Over 100 students indicated interest in the program this year, Barry said, but only 57 were admitted into the class. The usual EPIIC roster is made up of 40 to 45 students, but more students were accepted into the class given higher interest this year, she added.
IGL Director Sherman Teichman noted that about 80 students were interviewed before choosing the ultimate 57.
Another teaching assistant will be added this semester to help accommodate the larger class size, and program directors will consider the effectiveness of this year’s program in determining whether to continue accepting a larger class, Barry said.
Barry cited the fact that the subject of this year’s EPIIC class was announced earlier than usual as a reason for the increased interest.
“This year I think the theme really hit one of the core clusters of the international relations program and also broader sensibilities of people engaged in public health,” Teichman said.
Past themes featured in the EPIIC program include “Conflict in the 21st Century” in 2011-2012, “Global Crises” in 2006-2007 and “Oil and Water” in 2004-2005. The first theme was “International Terrorism” in 1985-1986.
“We began to realize we were dealing and wanted to deal with conundrum issues—issues that would have persistence and meaning to our students throughout their lives in terms of giving them a basis for understanding and comprehension,” Teichman said.

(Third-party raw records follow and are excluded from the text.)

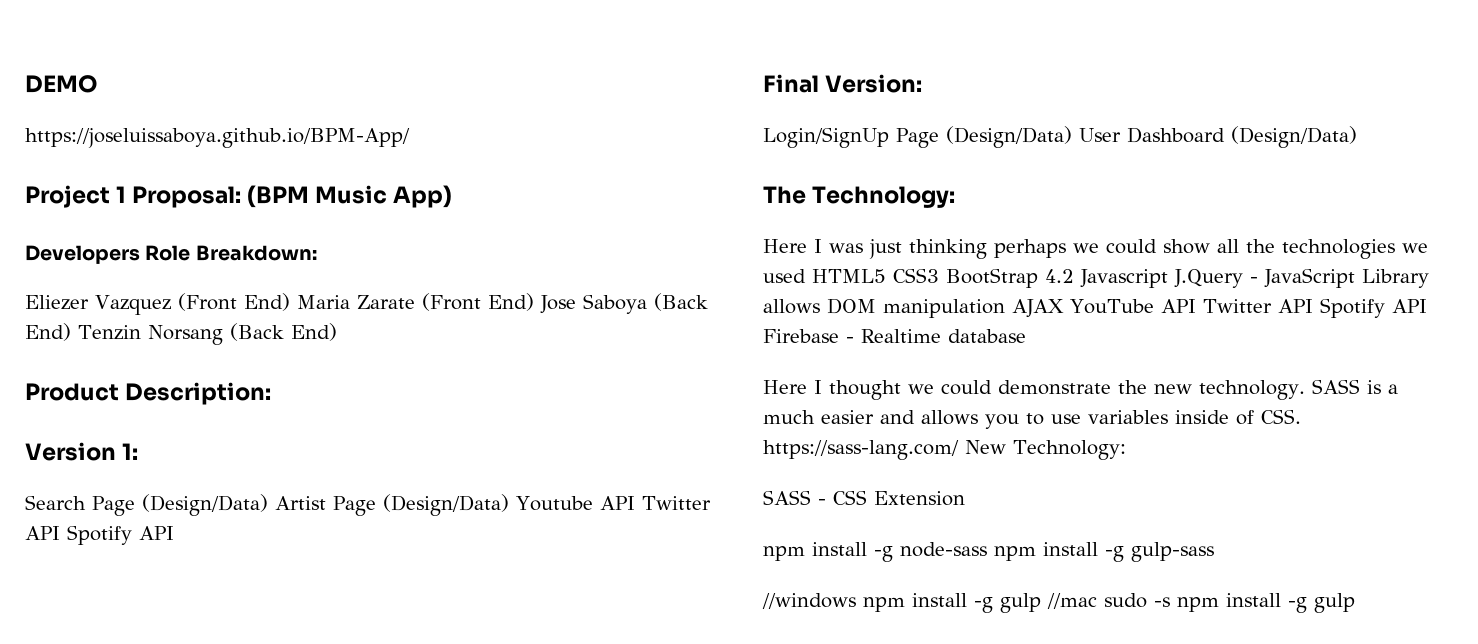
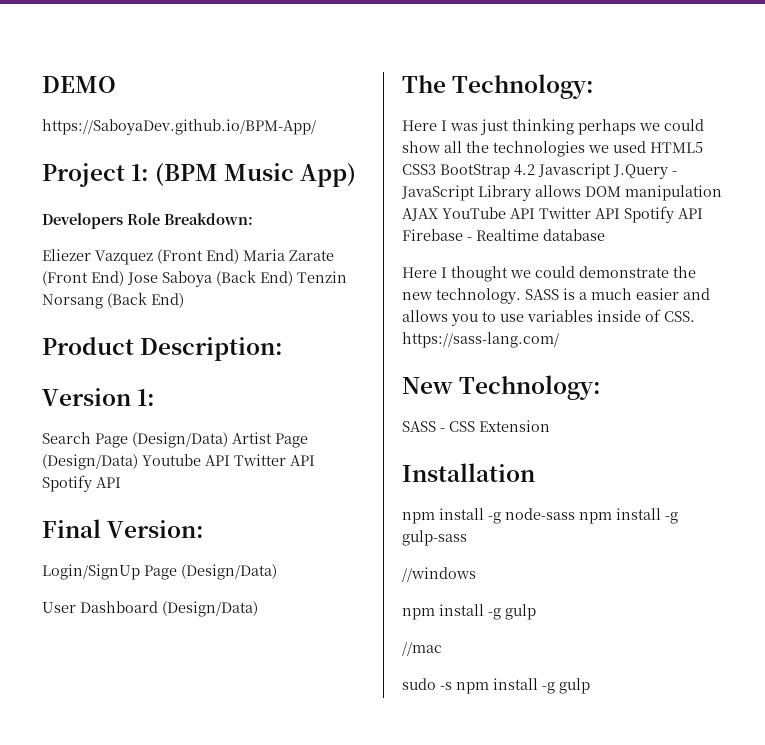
[25,128,410,148] https://joseluissaboya.github.io/BPM-App/ -> [42,119,316,135] https://SaboyaDev.github.io/BPM-App/
[116,186,242,208] 1 Proposal: -> [131,164,150,181] 1:
(1072, 137) none -> (277, 572) //
(959, 450) none -> (559, 340) //
(965, 498) none -> [402,463,535,482] // Installation
[863,593,1041,613] npm install -g gulp -> [402,604,536,620] // npm install -g gulp //
(1097, 601) none -> (442, 649) //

Teichman hoped the topic would attract a variety of students, including those interested in social sciences, engineering and natural sciences.

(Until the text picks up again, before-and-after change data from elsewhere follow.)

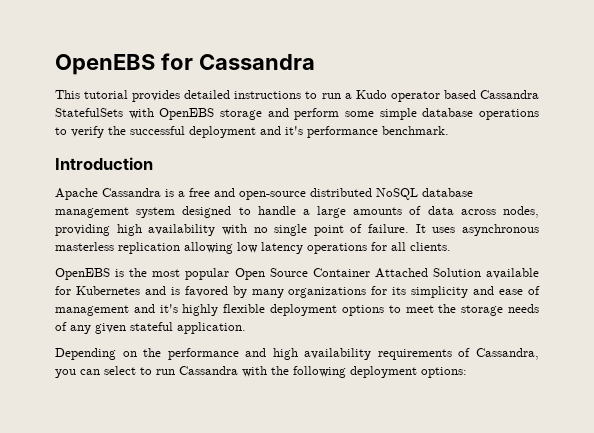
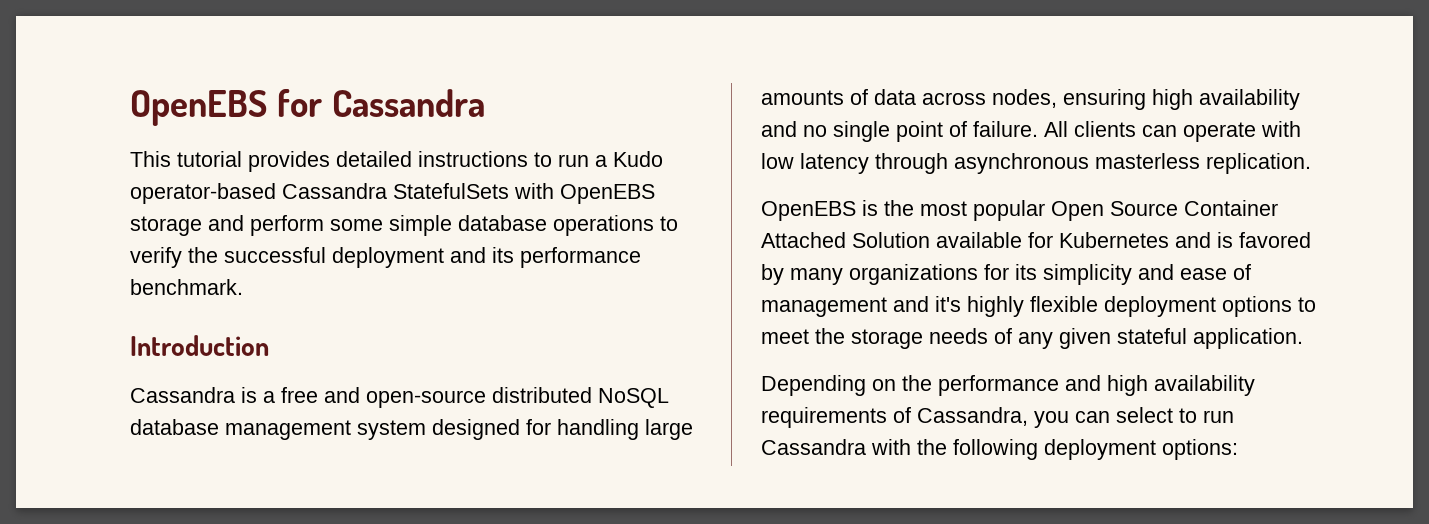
[390,90,476,102] operator based -> [130,183,276,204] operator-based
[285,126,303,135] it's -> [492,247,514,263] its
[55,188,98,200] Apache -> (269, 345) none
[238,206,310,215] to handle a -> [526,419,639,440] for handling
[55,224,247,236] providing high availability with -> [1063,89,1300,110] [761,121,797,137] ensuring high availability and
[415,224,539,236] [55,242,451,254] It uses asynchronous masterless replication allowing low latency operations for all clients. -> [1044,121,1301,142] [761,153,1311,174] All clients can operate with low latency through asynchronous masterless replication.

“It became evident to us even last year when we began to formulate the syllabus and think about the theme that this was going to be very attractive to a broad range of majors,” Teichman said.
Half of the class is composed of science, engineering and pre-med students, and the other half is composed of social science and humanities students, according to Teichman.

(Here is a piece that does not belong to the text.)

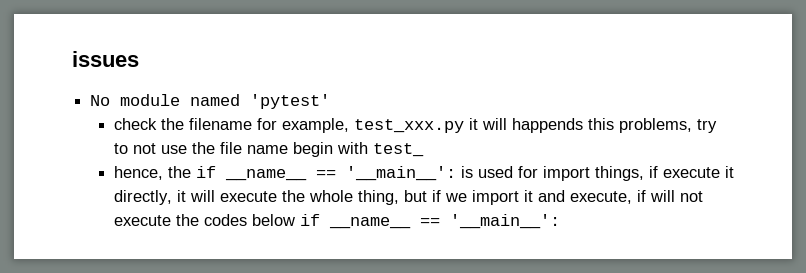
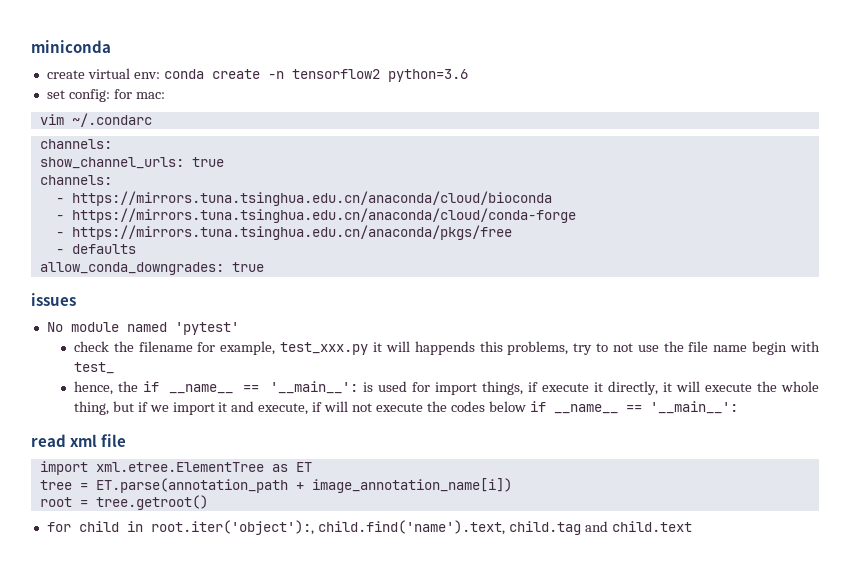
(72, 59) none -> [31,40,111,53] [46,68,468,82] [46,89,165,102] [39,113,152,127] [39,139,112,149] [39,157,224,169] [39,175,112,185] [55,191,552,206] [55,208,576,223] [55,225,512,240] [55,244,136,254] [39,262,264,275] miniconda // create virtual env: conda create -n tensorflow2 python=3.6 // set config: for mac: // vim ~/.condarc // channels: // show_channel_urls: true // channels: // - https://mirrors.tuna.tsinghua.edu.cn/anaconda/cloud/bioconda // - https://mirrors.tuna.tsinghua.edu.cn/anaconda/cloud/conda-forge // - https://mirrors.tuna.tsinghua.edu.cn/anaconda/pkgs/free // - defaults // allow_conda_downgrades: true //
(560, 221) none -> [31,434,127,447] [39,461,312,475] [39,478,512,493] [39,495,208,510] [46,520,692,535] // read xml file // import xml.etree.ElementTree as ET // tree = ET.parse(annotation_path + image_annotation_name[i]) // root = tree.getroot() // for child in root.iter('object'):, child.find('name').text, child.tag and child.text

“Frankly, we were interested and always are interested in taking the most highly qualified, intriguing, eclectic class that we can, and it was very hard to choose this year,” he said.
Sophomore Hanna Ehrlich, a student in the class this year, described EPIIC as capturing the essence of a Tufts education.
“This is just one of those opportunities that’s so ‘Tufts,’ so representative,” Ehrlich said. “It embodies so much of what Tufts represents: active citizenship, applying textbook readings
to everyday life and to the global community. It works with the interconnectedness of the international world, really just everything that Tufts is about.”
Much of the primary coursework takes place during the fall, and the students help prepare for the EPIIC Symposium in the spring, Ehrlich said. Many classes feature speakers who are specialists in relevant fields, while others include discussions of the readings, according to sophomore and EPIIC student Hadley Green, who expressed excitement about her acceptance into the EPIIC class this year.
“Knowing that this is a once-in-a-lifetime kind of opportunity to be able to meet all these people and to hear them speak
and also to be surrounded by a class of super smart people who are also interested in it — it’s just a really great collaborative academic experience that I wanted to be a part of,” Green said.